I played the PC beta, and, to be honest, I wasn’t terribly impressed by the story presentation. It wasn’t awful, but they did a very poor job explaining who these people are and why I should care about anything that’s happening. Maybe there are some things in the live game that I didn’t get in the beta?

Warframe
Speaking of MMO-shooter hybrids, there’s also Warframe. I gave this game a try a while back when Twitch Prime gave away a free ‘frame (promos work!), and was surprised by how much fun I had. I was especially impressed smoothness of the gameplay (running into a room, sliding, and headshotting a bunch of enemies with my bow before I stop is oddly satisfying). After the initial story arc I was a little lost as to what I was doing, ended up getting destroyed by some missions that were likely too high for me, and never got back around to it.

WildStar
I wrote a whole post on this not long ago, so I won’t rehash it here. Suffice it to say that I’ve been thinking about this game a lot lately, and I think I might just have to go back before the excellent Halloween event is over.

Guild Wars 1
I never played the original Guild Wars when it was in its heyday, but since I’ve been into Guild Wars 2, I picked this game up as well.

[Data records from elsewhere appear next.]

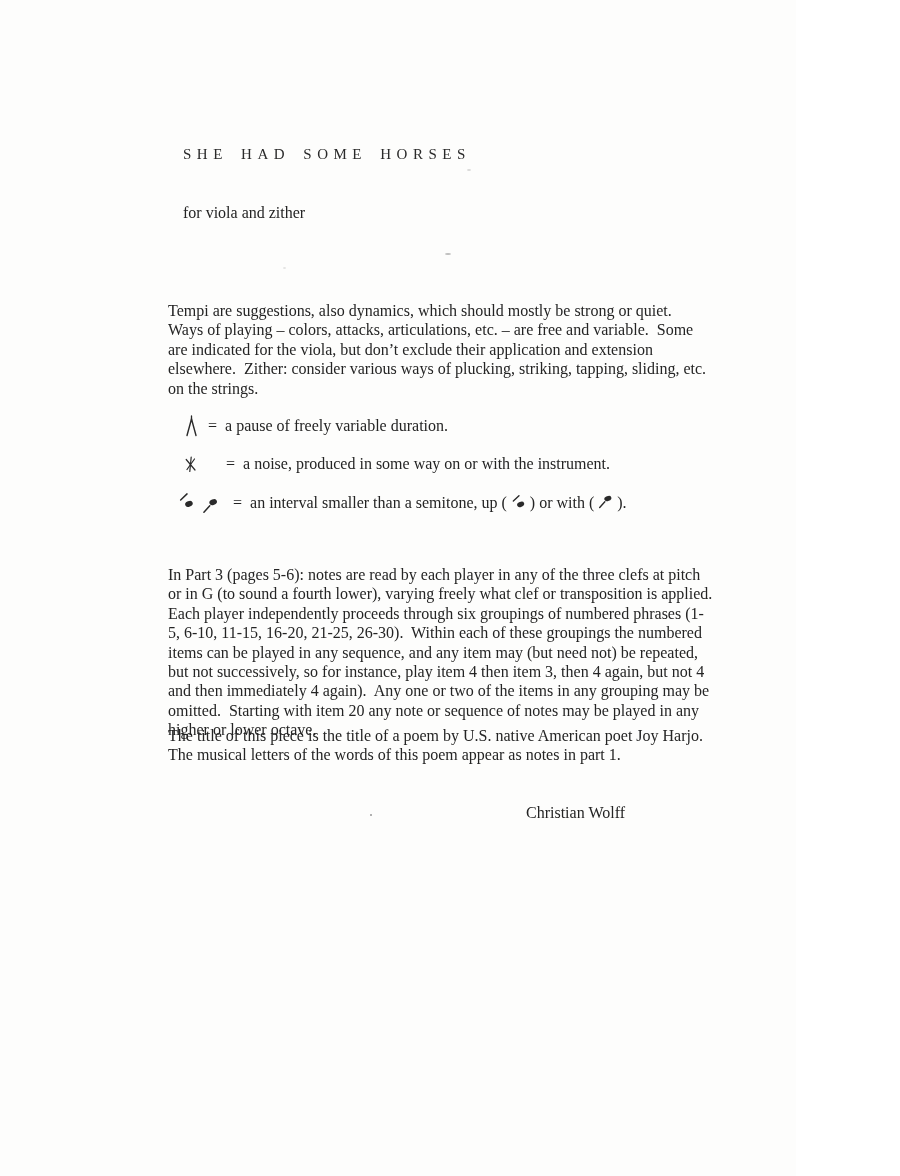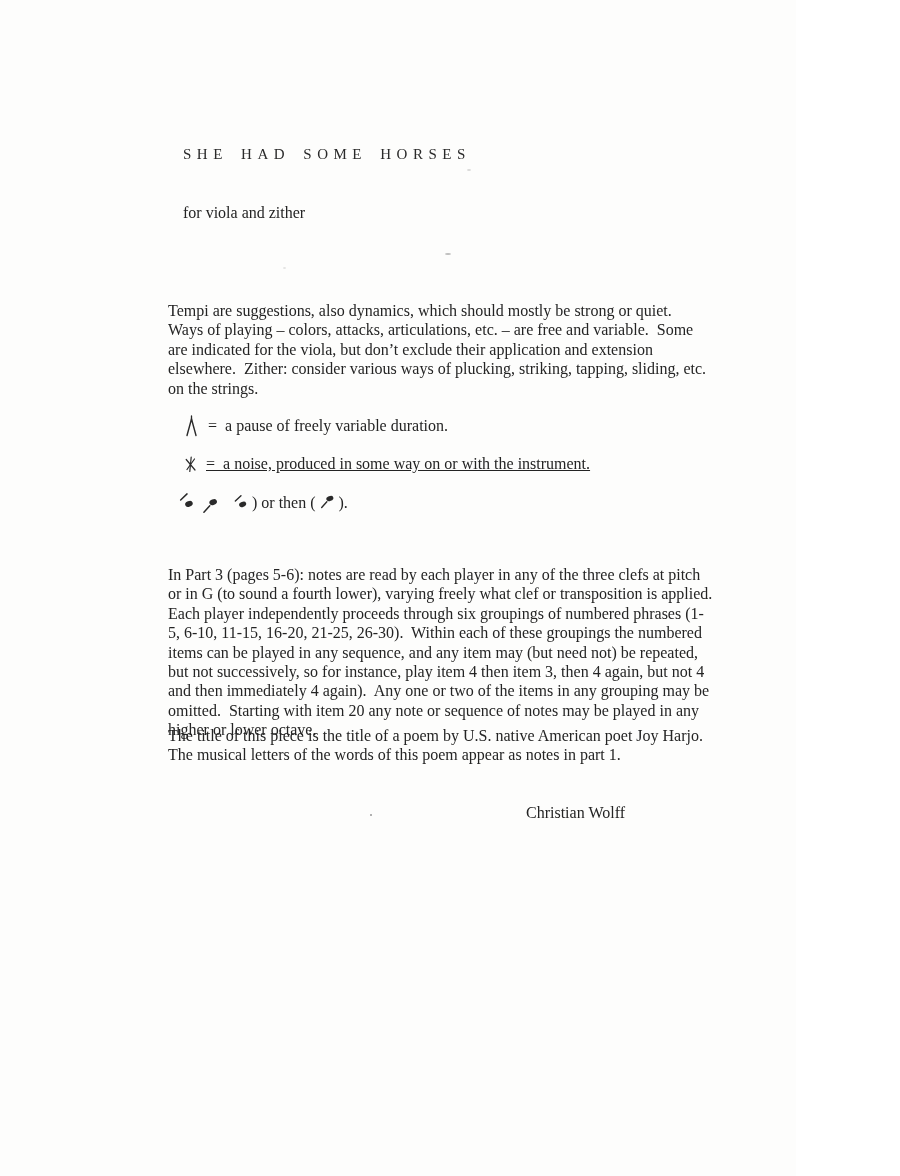--- a/index.html
+++ b/index.html
@@ -64,7 +64,7 @@
   .legend-noise { left: 183px; top: 452px; }
   .legend-interval { left: 178px; top: 491px; }
   .legend-pause .legend-text { margin-left: 10px; text-align: right; }
-  .legend-noise .legend-text { margin-left: 8px; text-decoration: underline; }
+  .legend-noise .legend-text { margin-left: 28px; }
   .legend-interval .sym-up-standalone { margin-right: 7px; margin-bottom: 6px; }
   .legend-interval .sym-down-standalone { margin-right: 14px; margin-top: 4px; }
   .inline-sym {

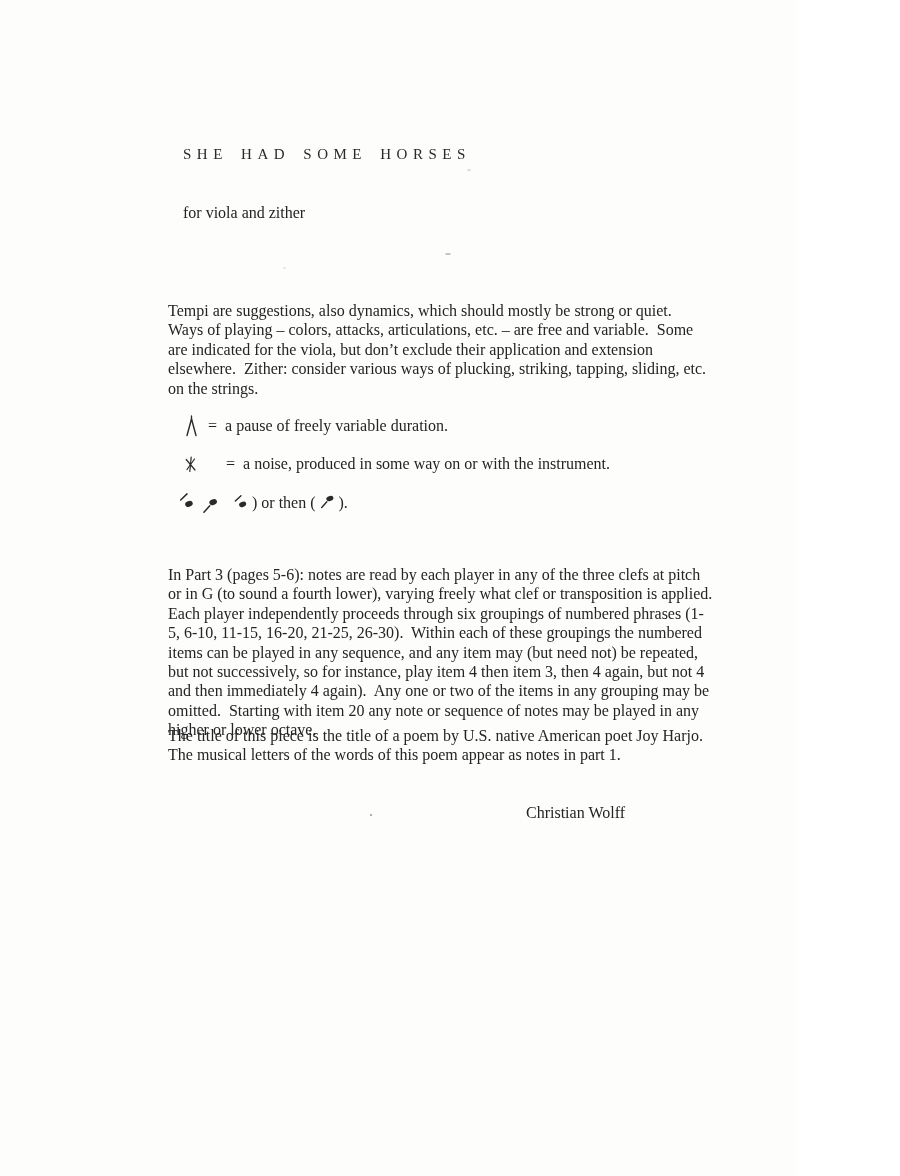--- a/index.html
+++ b/index.html
@@ -140,6 +140,7 @@
         <line class="stroke" x1="7.3" y1="8.3" x2="1.8" y2="14.3" stroke-width="1.4"></line>
       </svg>
     </span>
+    <span class="legend-text">=  an interval smaller than a semitone, up ( </span>
     <span class="inline-sym">
       <svg width="15" height="15" viewBox="0 0 16 16">
         <line class="stroke" x1="2.5" y1="7.5" x2="8.5" y2="1.8" stroke-width="1.5"></line>

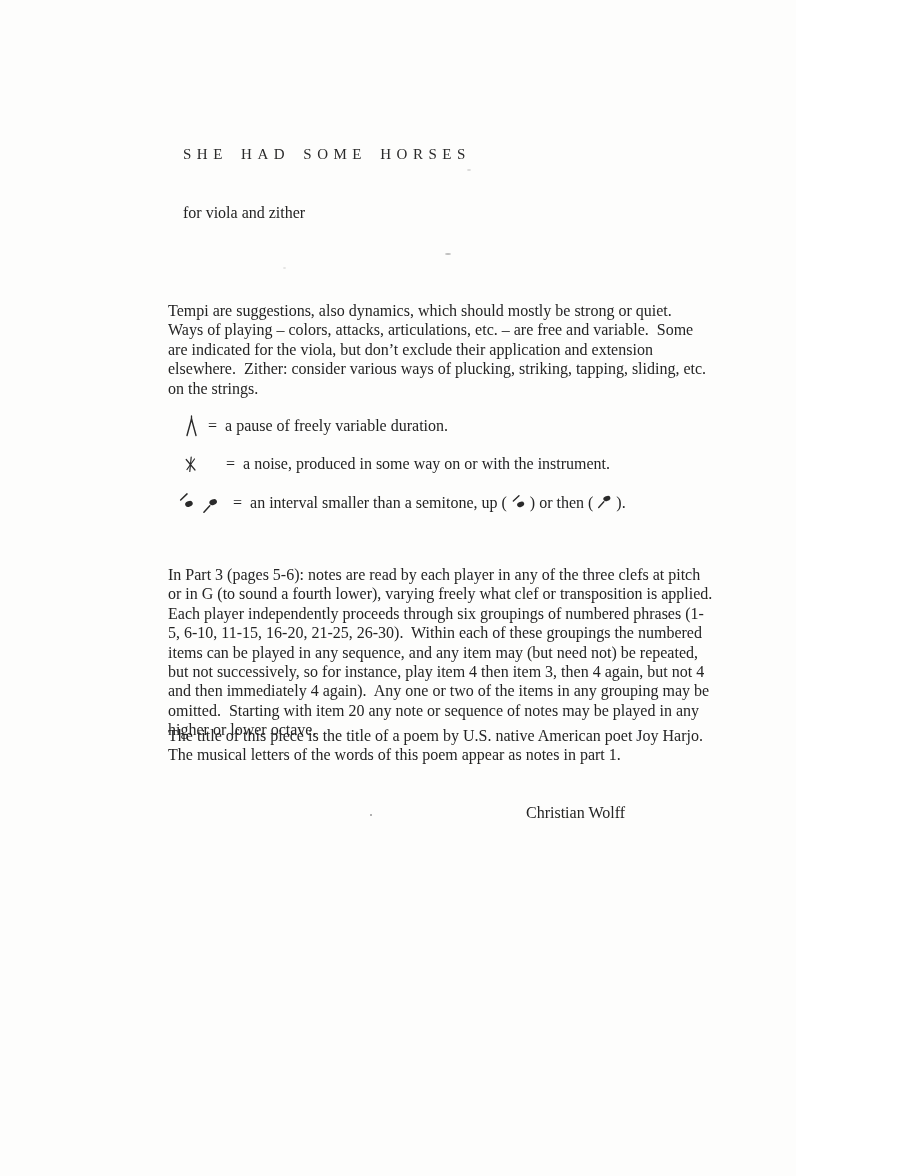--- a/index.html
+++ b/index.html
@@ -147,7 +147,7 @@
         <ellipse class="fill" cx="10.3" cy="11" rx="3.9" ry="2.7" transform="rotate(-22 10.3 11)"></ellipse>
       </svg>
     </span>
-    <span class="legend-text"> ) or then ( </span>
+    <span class="legend-text"> ) or with ( </span>
     <span class="inline-sym">
       <svg width="15" height="15" viewBox="0 0 16 16">
         <ellipse class="fill" cx="10.5" cy="4.8" rx="3.9" ry="2.7" transform="rotate(-22 10.5 4.8)"></ellipse>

I’d like to play through the Nightfall campaign, as it shares a location (and, apparently, some themes) with Guild Wars 2’s new Path of Fire expansion. Guild Wars is one of those games that seems fun, but I’ve always had trouble finding a class that I can get into. Hopefully one of these times I’ll go back and find one that clicks.

Star Trek Online
I used to make at least an annual pilgrimage back to this game, but I haven’t really played seriously since I played through the Legacy of Romulus expansion. I love Star Trek, but was really disappointed by Discovery. I’m not sure if that makes me want to come back for a dose of “good” Star Trek (not that STO is always high quality or canonically consistent by any stretch of the imagination), or stay away from it because inevitably there will be ST:D (seriously, CBS, you really need to think about your acronyms. There are five other space shuttles you could name your show after, you know) crossover content.